*Problem to solve*. Your answer should consist of the lines holding "simple", copied from the material below.

*Record excerpts*.
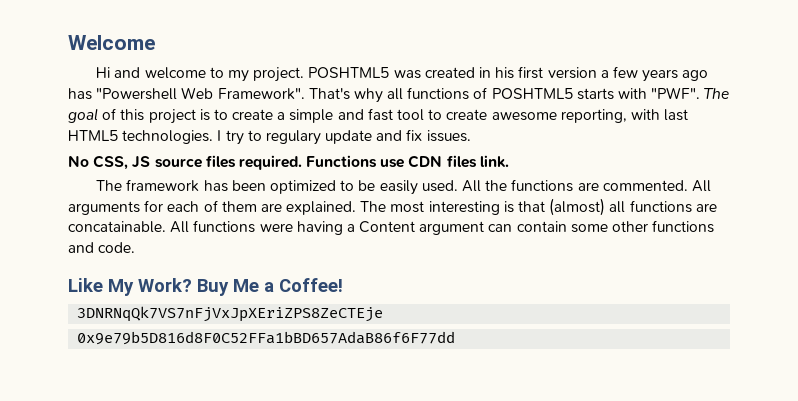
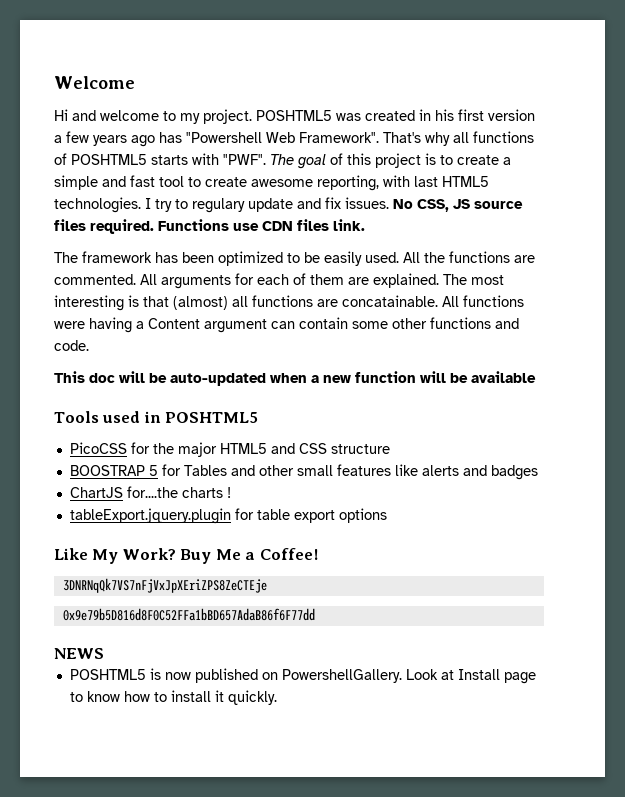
- I try to regulary update and fix issues.
- No CSS, JS source files required.
+ I try to regulary update and fix issues. No CSS, JS source files required.
+ This doc will be auto-updated when a new function will be available
+ Tools used in POSHTML5
+ PicoCSS for the major HTML5 and CSS structure
+ BOOSTRAP 5 for Tables and other small features like alerts and badges
+ ChartJS for....the charts !
+ tableExport.jquery.plugin for table export options
+ NEWS
+ POSHTML5 is now published on PowershellGallery. Look at Install page to know how to install it quickly.

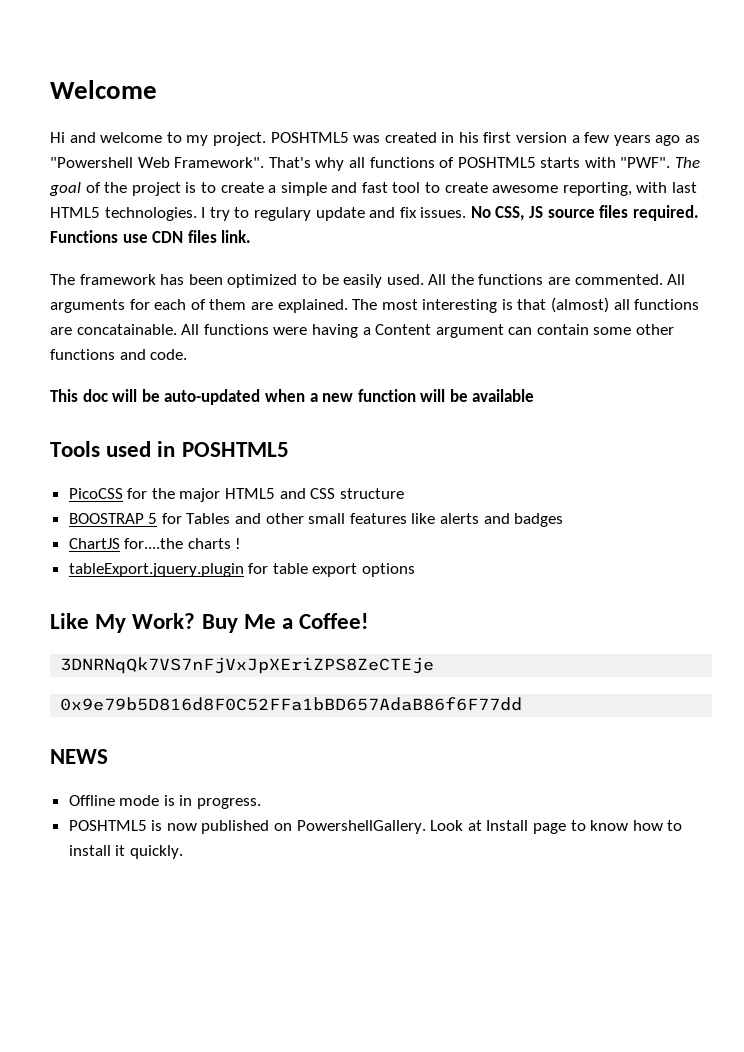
- POSHTML5 was created in his first version a few years ago has "Powershell Web Framework".
+ POSHTML5 was created in his first version a few years ago as "Powershell Web Framework".
- The goal of this project is to create a simple and fast tool to create awesome reporting, with last HTML5 technologies.
+ The goal of the project is to create a simple and fast tool to create awesome reporting, with last HTML5 technologies.
+ Offline mode is in progress.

*Finished exercise*.
- The goal of this project is to create a simple and fast tool to create awesome reporting, with last HTML5 technologies.
+ The goal of the project is to create a simple and fast tool to create awesome reporting, with last HTML5 technologies.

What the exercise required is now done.